**INSTRUCTIONS FOR THE TASK**
Take the entries below and print all of them exactly, please.

##### PROVIDED RECORDS #####

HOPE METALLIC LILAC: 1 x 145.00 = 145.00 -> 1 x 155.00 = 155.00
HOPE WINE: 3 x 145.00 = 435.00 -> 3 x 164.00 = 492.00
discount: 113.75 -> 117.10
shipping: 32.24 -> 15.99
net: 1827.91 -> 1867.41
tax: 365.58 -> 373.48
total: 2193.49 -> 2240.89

#####

**RESULT**
HOPE METALLIC LILAC: 1 x 145.00 = 145.00 -> 1 x 155.00 = 155.00
HOPE WINE: 3 x 145.00 = 435.00 -> 3 x 164.00 = 492.00
discount: 113.75 -> 117.10
shipping: 32.24 -> 15.99
net: 1827.91 -> 1867.41
tax: 365.58 -> 373.48
total: 2193.49 -> 2240.89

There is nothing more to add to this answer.